# Took NRP CBT today



## Jkmedic0057 (Jan 18, 2018)

Today was test day for the NRP level. Test cut off at 80-83 questions around 45-60min. Seemed like most of the questions were pretty challenging and on occasion it threw an easy at me. To give an example of the end, I was given a question about OB on number 80. When 83 came I all but had the same question again and I answered correct on the last one I’m pretty sure. Maybe results will be in tomorrow before the weekend. Any thoughts?


----------



## NomadicMedic (Jan 18, 2018)

You’ll have them tomorrow morning.


----------



## Jkmedic0057 (Jan 18, 2018)

NomadicMedic said:


> You’ll have them tomorrow morning.


Thanks


----------



## DesertMedic66 (Jan 18, 2018)

For medic they are still taking around a day turn around time, for EMT they have been getting their results about an hour after they complete the test.


----------



## NomadicMedic (Jan 18, 2018)

DesertMedic66 said:


> For medic they are still taking around a day turn around time, for EMT they have been getting their results about an hour after they complete the test.



I had my medic results in 2 hours.


----------



## DesertMedic66 (Jan 18, 2018)

NomadicMedic said:


> I had my medic results in 2 hours.


Oh. When was that? I haven’t heard anyone getting medic results that quick since I tested in 2015


----------



## Jkmedic0057 (Jan 19, 2018)

Results came this morning. Not what I wanted to see....


----------



## Akulahawk (Jan 19, 2018)

Sorry to hear that you had unfavorable results. With CBT like the NCLEX and the NREMT exams, the programs are designed to escalate the difficulty of questions until you get one wrong. Then it backs down on the difficulty to find out when you start answering questions correctly. The system knows what questions and the difficulty level of those questions and from what areas those questions came from. So it could give you a trauma question, an OB question, a medication question and so on, so the difficulty level of the question before the one you're working on may not pertain to the difficulty level of the question you just answered or will answer next. However, within a given "area" of questions, you'll be asked progressively harder or easier questions based on your answers. So your first OB question will be relatively easy. You answer that OB question correctly so the next OB question will be more challenging. You answer that one correctly too. The next OB question you're asked is even more challenging and you answer incorrectly so the system will as a less challenging question next time. Keep in mind you have other non-OB questions being asked of you in the meantime and all those follow the same pattern. Eventually the system will have a good idea what you're good at and not good at. If you are not above passing standard in all cognitive areas and it can show you cannot progress to passing all areas, the system shuts off and your exam is done... but you must take at least the minimum number of questions before the system can start determining pass/fail. If it can't determine either status fairly solidly, then you'll be asked more questions, particularly in areas you're weaker in, until it can make that determination. 
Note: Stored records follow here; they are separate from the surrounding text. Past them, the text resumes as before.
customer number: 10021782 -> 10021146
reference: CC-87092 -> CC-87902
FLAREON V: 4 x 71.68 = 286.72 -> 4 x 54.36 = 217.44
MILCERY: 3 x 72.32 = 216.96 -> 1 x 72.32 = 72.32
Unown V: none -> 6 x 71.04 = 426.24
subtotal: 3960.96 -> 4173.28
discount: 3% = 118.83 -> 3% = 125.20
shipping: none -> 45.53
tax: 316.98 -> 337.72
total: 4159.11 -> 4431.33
The fact that these exams are adaptive is what makes these exams so challenging. If you're constantly getting easy questions, chances are you're not doing too well. These systems will find your knowledge limits. If those limits are above passing in all tested areas, you pass. If the computer shuts off at 80 questions, you either clearly passed or clearly failed the exam. Anything between 81 and 150 questions and you're on the pass/fail bubble in some area of examination. OP, you got 83 questions. That means you were close to the pass/fail line in something and at 83 questions, it determined you failed and shut off. 
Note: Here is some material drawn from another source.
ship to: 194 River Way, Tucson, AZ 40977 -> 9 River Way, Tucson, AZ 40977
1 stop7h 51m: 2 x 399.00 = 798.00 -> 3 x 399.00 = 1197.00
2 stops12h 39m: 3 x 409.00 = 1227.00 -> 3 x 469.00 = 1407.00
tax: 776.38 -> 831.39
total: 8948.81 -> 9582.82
Wait for the exam results to come to you. It should let you know what areas you were deficient in. Until then, light general study to keep the material fresh in mind will help keep you from having to do lots of study and then later study more intensively the deficient areas too. No, you won't ever see the same exact question in the future so studying to answer specific questions is futile. 

Best of luck to you!


----------



## Jkmedic0057 (Jan 19, 2018)

I’ve heard a lot of folks on here recommend JBlearning to assist. Would this be a good way for me to ready myself for the second attempt, or does anyone have other ideas they could share?  -thanks


----------



## MMiz (Jan 19, 2018)

If I failed my plan would be:

First: http://www.jblearning.com/catalog/9781284075243/
Second: http://www.amazon.com/Emergency-Medical-Technician-Course-Preparation/dp/0738610062/

Good luck!


----------



## NomadicMedic (Jan 20, 2018)

DesertMedic66 said:


> Oh. When was that? I haven’t heard anyone getting medic results that quick since I tested in 2015



I recerted by exam in ‘16. Took the test, went and had lunch. Results were waiting when I got home.


----------



## rach22 (Jan 22, 2018)

MMiz said:


> If I failed my plan would be:
> 
> First: http://www.jblearning.com/catalog/9781284075243/
> Second: http://www.amazon.com/Emergency-Medical-Technician-Course-Preparation/dp/0738610062/
> ...


 I just ordered the 2nd book. I hope it helps, thanks for posting this!


----------



## TheEleventhHour (Jan 22, 2018)

rach22 said:


> I just ordered the 2nd book. I hope it helps, thanks for posting this!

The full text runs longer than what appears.